• _Work item_:
Among the entries below, find every line that contains the string "Panama", then copy it.

• _Information provided_:
☆ ☆ ☆
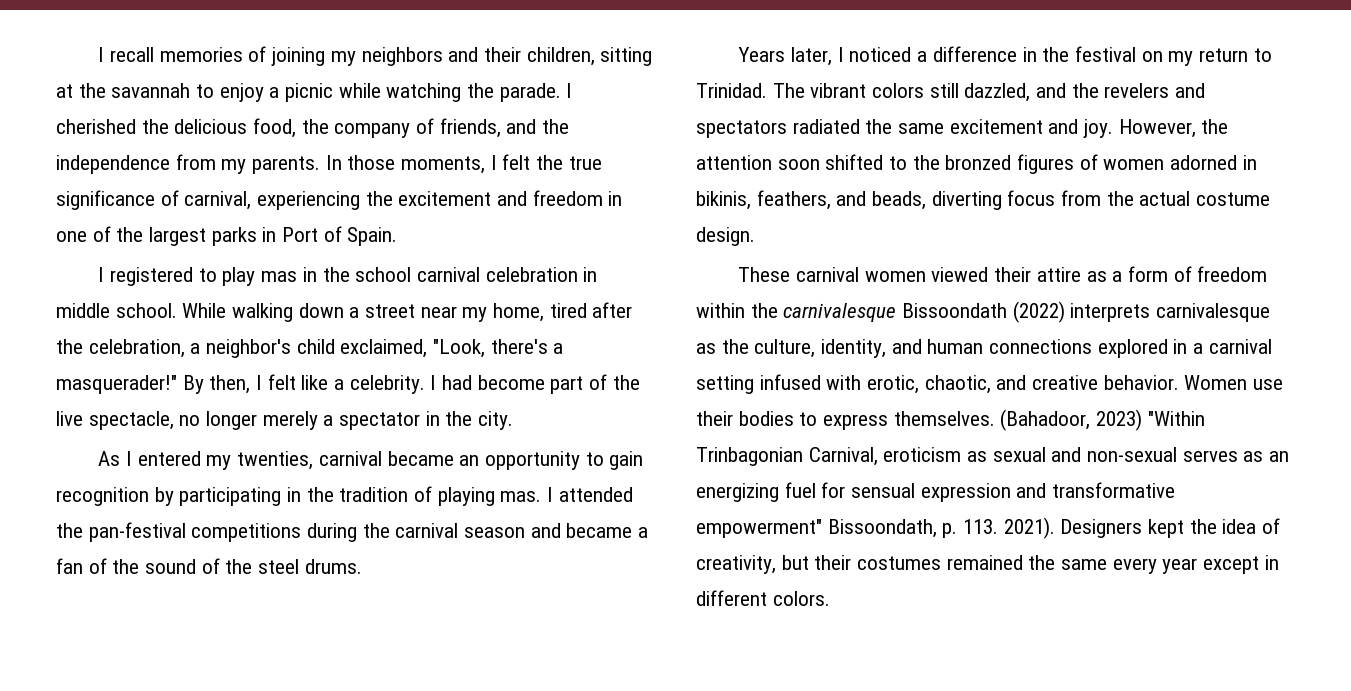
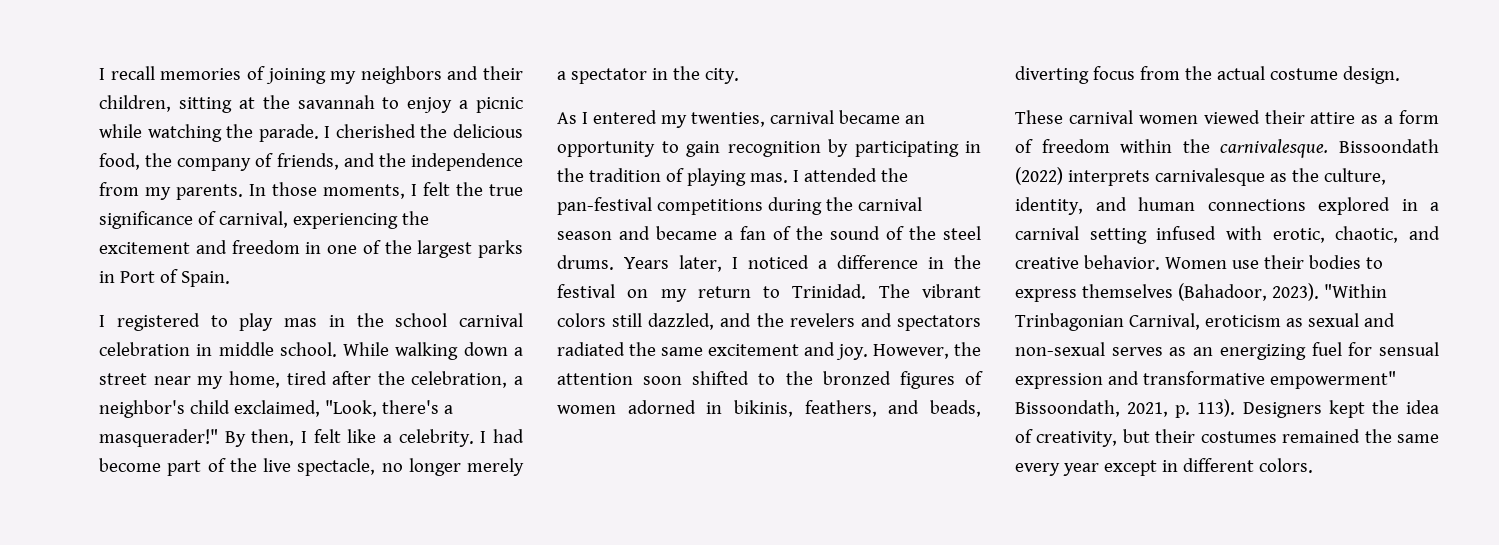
- I attended the pan-festival competitions during the carnival season and became a fan of the sound of the steel drums.
- Years later, I noticed a difference in the festival on my return to Trinidad.
+ I attended the pan-festival competitions during the carnival season and became a fan of the sound of the steel drums. Years later, I noticed a difference in the festival on my return to Trinidad.
- These carnival women viewed their attire as a form of freedom within the carnivalesque Bissoondath (2022) interprets carnivalesque as the culture, identity, and human connections explored in a carnival setting infused with erotic, chaotic, and creative behavior.
+ These carnival women viewed their attire as a form of freedom within the carnivalesque. Bissoondath (2022) interprets carnivalesque as the culture, identity, and human connections explored in a carnival setting infused with erotic, chaotic, and creative behavior.
- Women use their bodies to express themselves. (Bahadoor, 2023) "Within Trinbagonian Carnival, eroticism as sexual and non-sexual serves as an energizing fuel for sensual expression and transformative empowerment" Bissoondath, p. 113. 2021).
+ Women use their bodies to express themselves (Bahadoor, 2023). "Within Trinbagonian Carnival, eroticism as sexual and non-sexual serves as an energizing fuel for sensual expression and transformative empowerment" Bissoondath, 2021, p. 113).

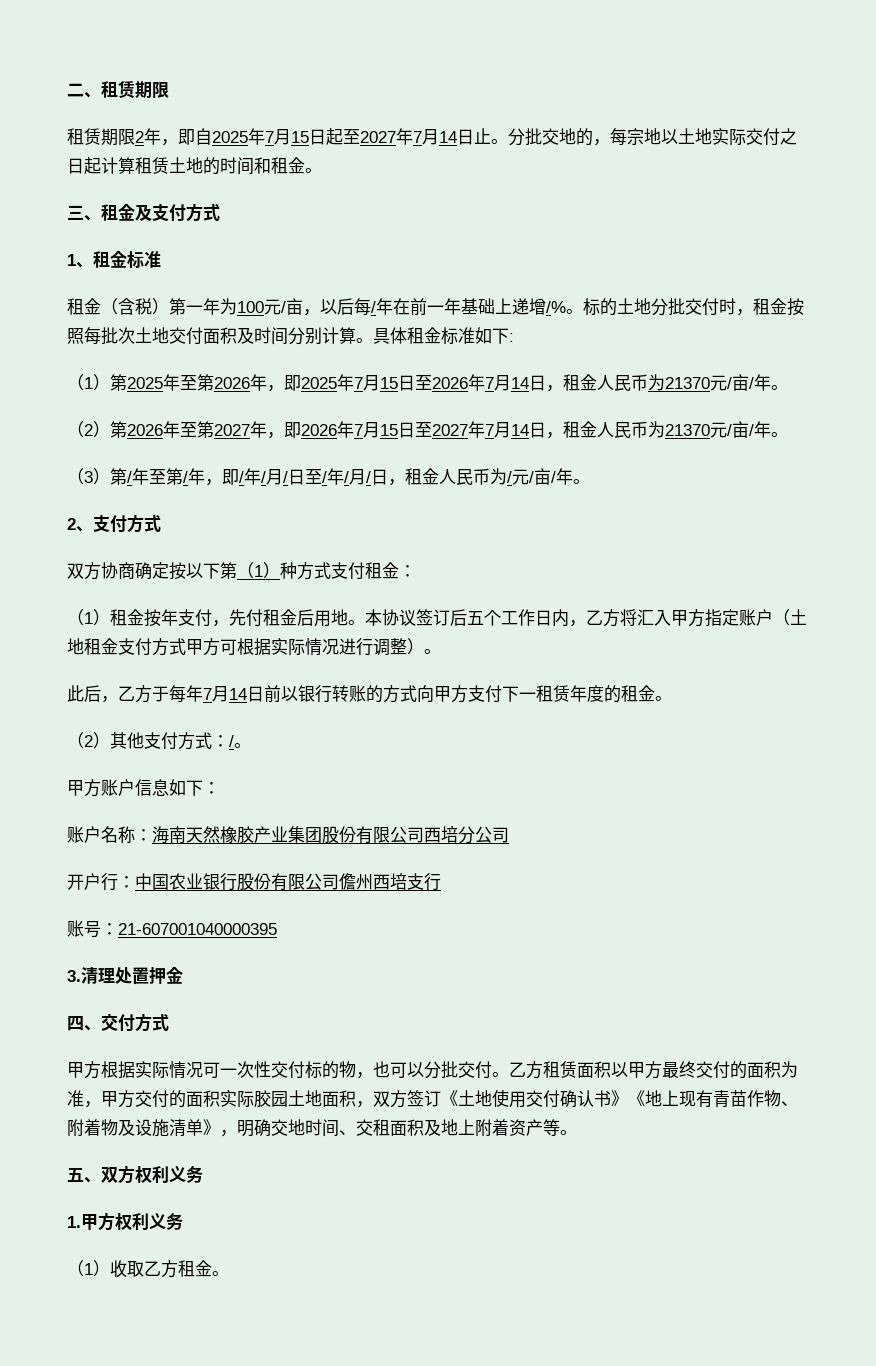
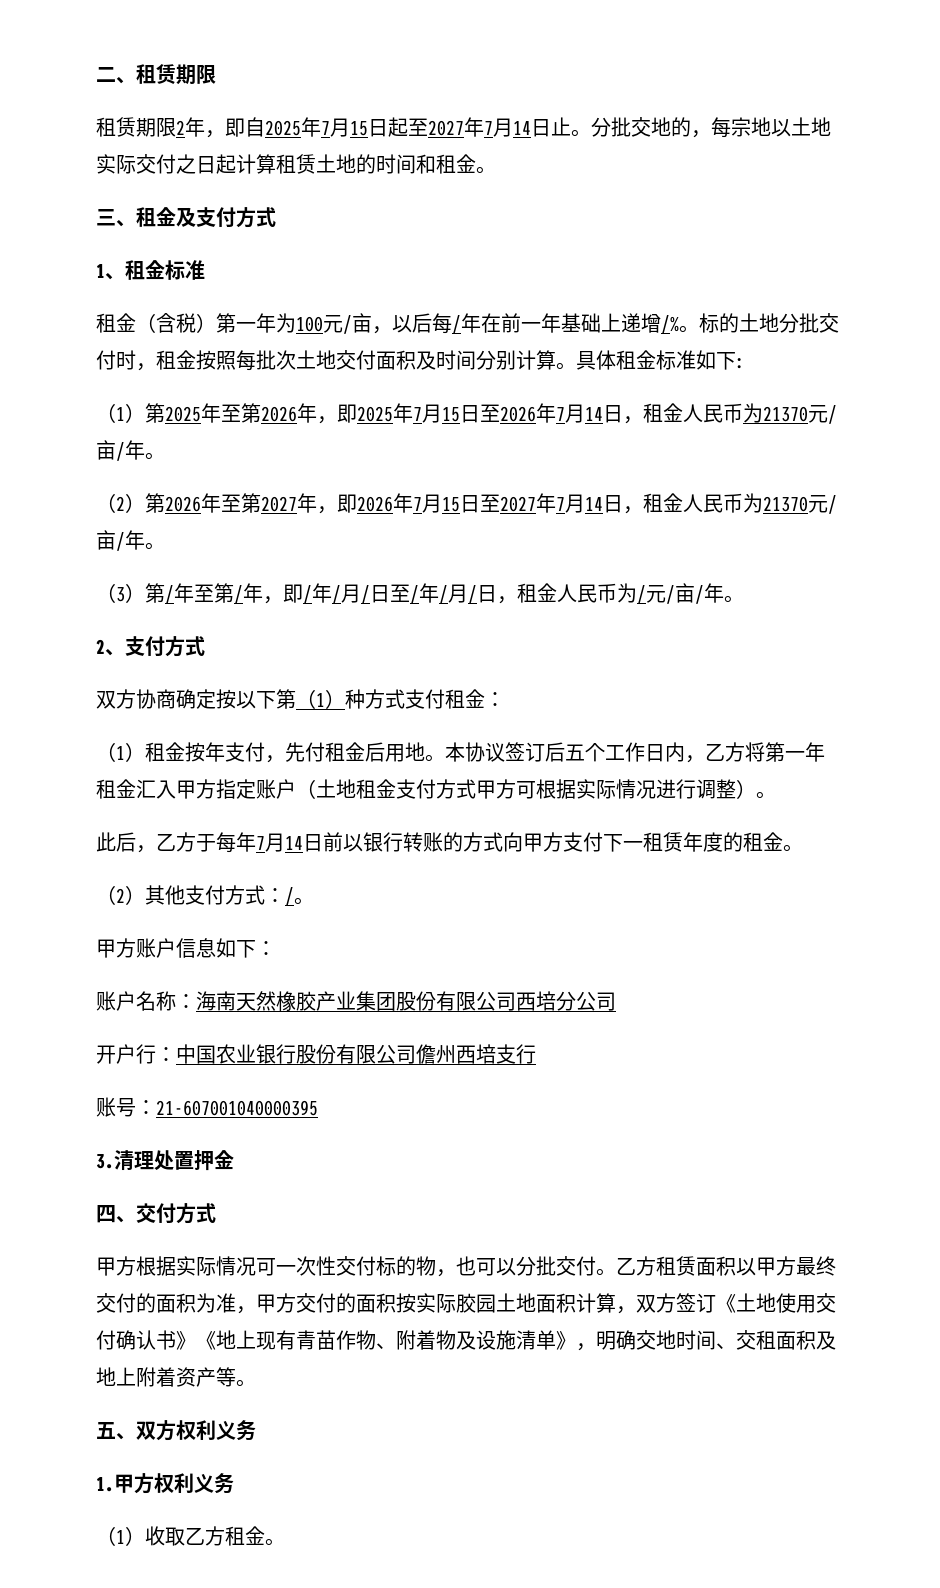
- 本协议签订后五个工作日内，乙方将汇入甲方指定账户（土地租金支付方式甲方可根据实际情况进行调整）。
+ 本协议签订后五个工作日内，乙方将第一年租金汇入甲方指定账户（土地租金支付方式甲方可根据实际情况进行调整）。
- 乙方租赁面积以甲方最终交付的面积为准，甲方交付的面积实际胶园土地面积，双方签订《土地使用交付确认书》《地上现有青苗作物、附着物及设施清单》，明确交地时间、交租面积及地上附着资产等。
+ 乙方租赁面积以甲方最终交付的面积为准，甲方交付的面积按实际胶园土地面积计算，双方签订《土地使用交付确认书》《地上现有青苗作物、附着物及设施清单》，明确交地时间、交租面积及地上附着资产等。

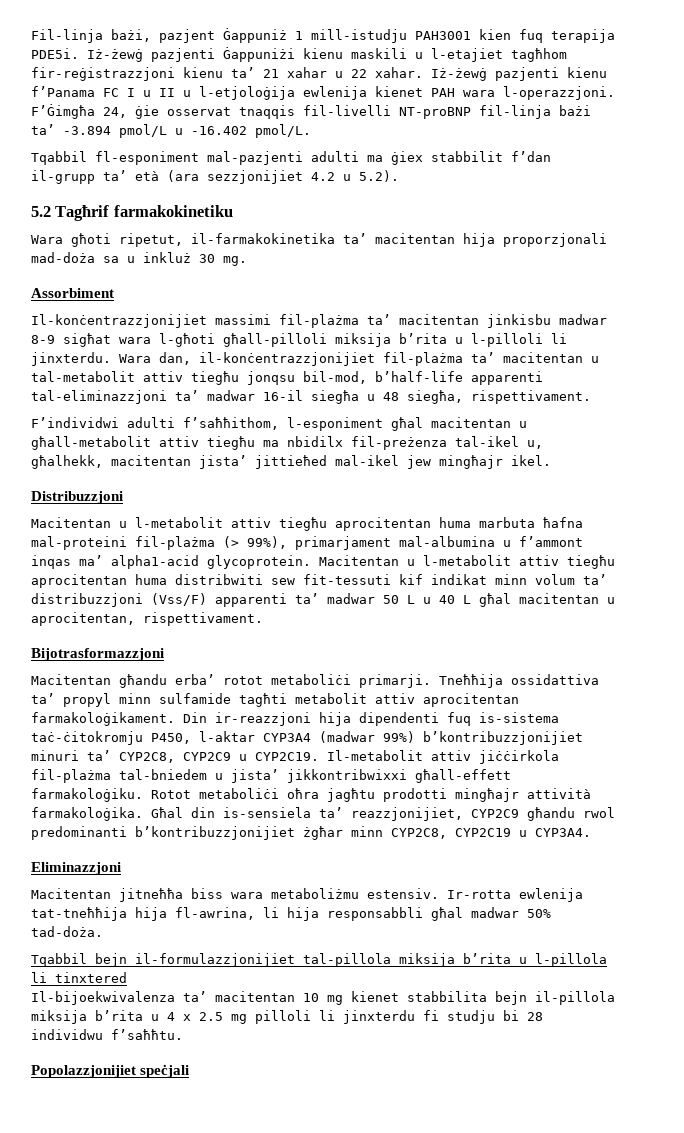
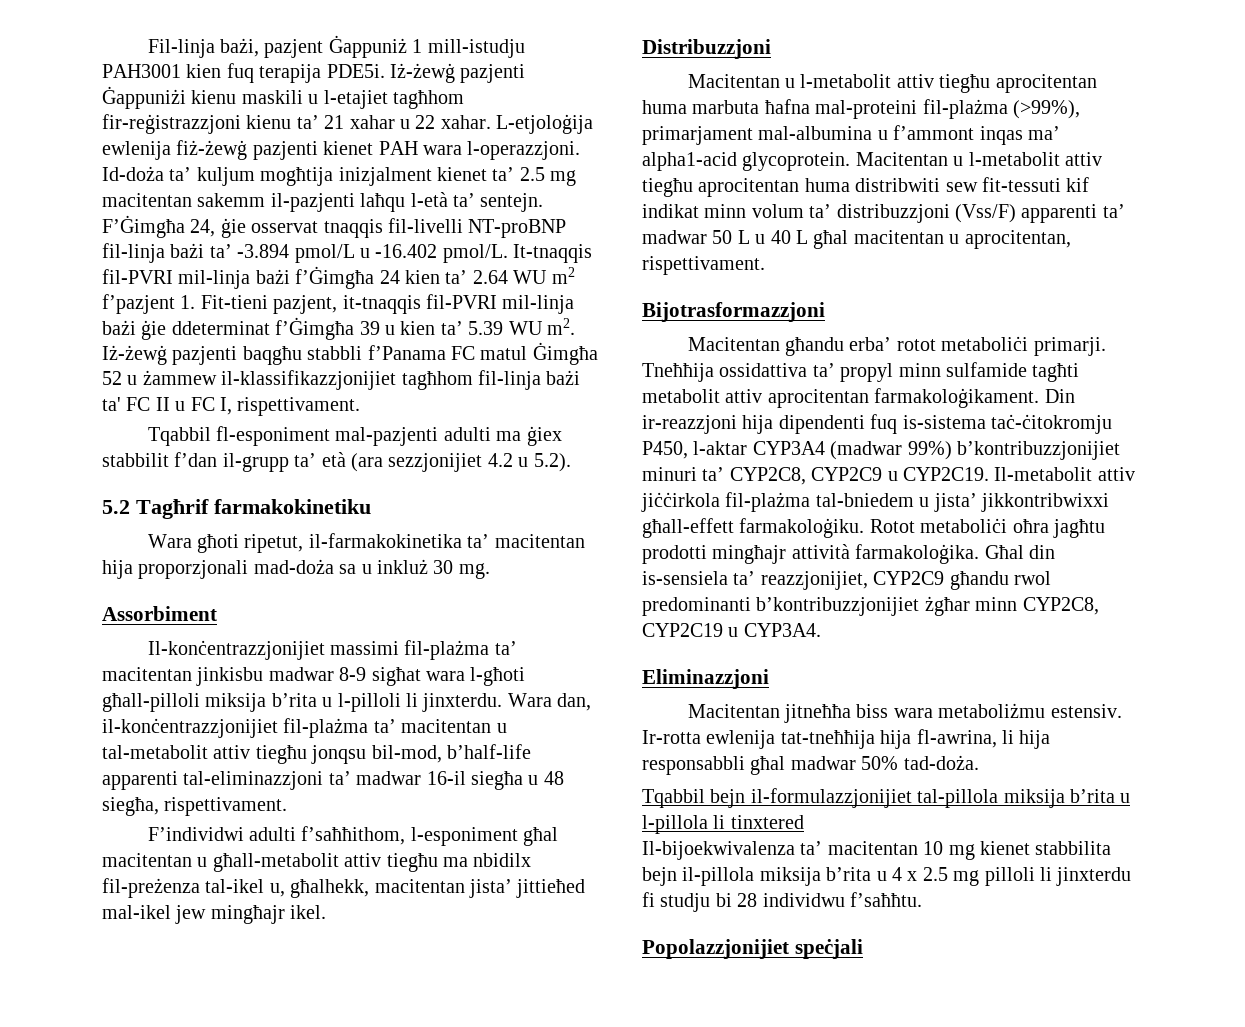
- Iż-żewġ pazjenti kienu f’Panama FC I u II u l-etjoloġija ewlenija kienet PAH wara l-operazzjoni.
+ L-etjoloġija ewlenija fiż-żewġ pazjenti kienet PAH wara l-operazzjoni. Id-doża ta’ kuljum mogħtija inizjalment kienet ta’ 2.5 mg macitentan sakemm il-pazjenti laħqu l-età ta’ sentejn.
+ It-tnaqqis fil-PVRI mil-linja bażi f’Ġimgħa 24 kien ta’ 2.64 WU m2 f’pazjent 1. Fit-tieni pazjent, it-tnaqqis fil-PVRI mil-linja bażi ġie ddeterminat f’Ġimgħa 39 u kien ta’ 5.39 WU m2. Iż-żewġ pazjenti baqgħu stabbli f’Panama FC matul Ġimgħa 52 u żammew il-klassifikazzjonijiet tagħhom fil-linja bażi ta' FC II u FC I, rispettivament.
- Macitentan u l-metabolit attiv tiegħu aprocitentan huma marbuta ħafna mal-proteini fil-plażma (> 99%), primarjament mal-albumina u f’ammont inqas ma’ alpha1-acid glycoprotein.
+ Macitentan u l-metabolit attiv tiegħu aprocitentan huma marbuta ħafna mal-proteini fil-plażma (>99%), primarjament mal-albumina u f’ammont inqas ma’ alpha1-acid glycoprotein.

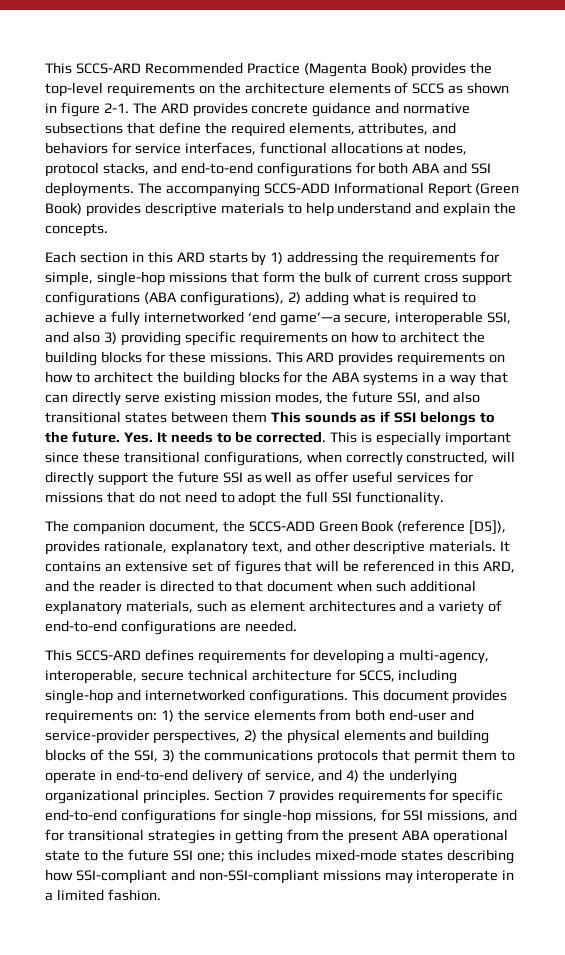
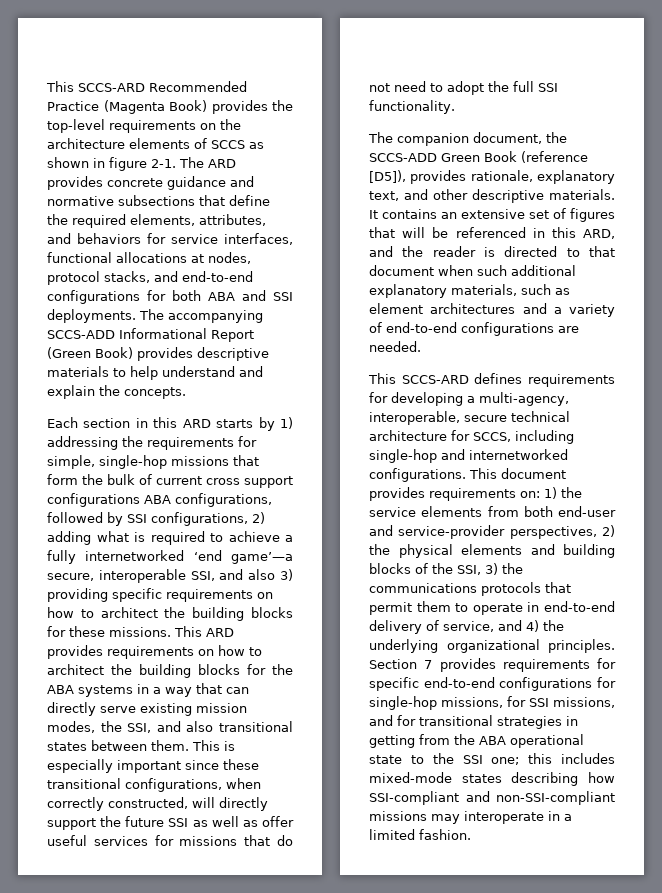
- Each section in this ARD starts by 1) addressing the requirements for simple, single-hop missions that form the bulk of current cross support configurations (ABA configurations), 2) adding what is required to achieve a fully internetworked ‘end game’—a secure, interoperable SSI, and also 3) providing specific requirements on how to architect the building blocks for these missions.
+ Each section in this ARD starts by 1) addressing the requirements for simple, single-hop missions that form the bulk of current cross support configurations ABA configurations, followed by SSI configurations, 2) adding what is required to achieve a fully internetworked ‘end game’—a secure, interoperable SSI, and also 3) providing specific requirements on how to architect the building blocks for these missions.
- This ARD provides requirements on how to architect the building blocks for the ABA systems in a way that can directly serve existing mission modes, the future SSI, and also transitional states between them This sounds as if SSI belongs to the future. Yes. It needs to be corrected.
+ This ARD provides requirements on how to architect the building blocks for the ABA systems in a way that can directly serve existing mission modes, the SSI, and also transitional states between them.
- Section 7 provides requirements for specific end-to-end configurations for single-hop missions, for SSI missions, and for transitional strategies in getting from the present ABA operational state to the future SSI one; this includes mixed-mode states describing how SSI-compliant and non-SSI-compliant missions may interoperate in a limited fashion.
+ Section 7 provides requirements for specific end-to-end configurations for single-hop missions, for SSI missions, and for transitional strategies in getting from the ABA operational state to the SSI one; this includes mixed-mode states describing how SSI-compliant and non-SSI-compliant missions may interoperate in a limited fashion.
☆ ☆ ☆
• _Result below_:
- Iż-żewġ pazjenti kienu f’Panama FC I u II u l-etjoloġija ewlenija kienet PAH wara l-operazzjoni.
+ It-tnaqqis fil-PVRI mil-linja bażi f’Ġimgħa 24 kien ta’ 2.64 WU m2 f’pazjent 1. Fit-tieni pazjent, it-tnaqqis fil-PVRI mil-linja bażi ġie ddeterminat f’Ġimgħa 39 u kien ta’ 5.39 WU m2. Iż-żewġ pazjenti baqgħu stabbli f’Panama FC matul Ġimgħa 52 u żammew il-klassifikazzjonijiet tagħhom fil-linja bażi ta' FC II u FC I, rispettivament.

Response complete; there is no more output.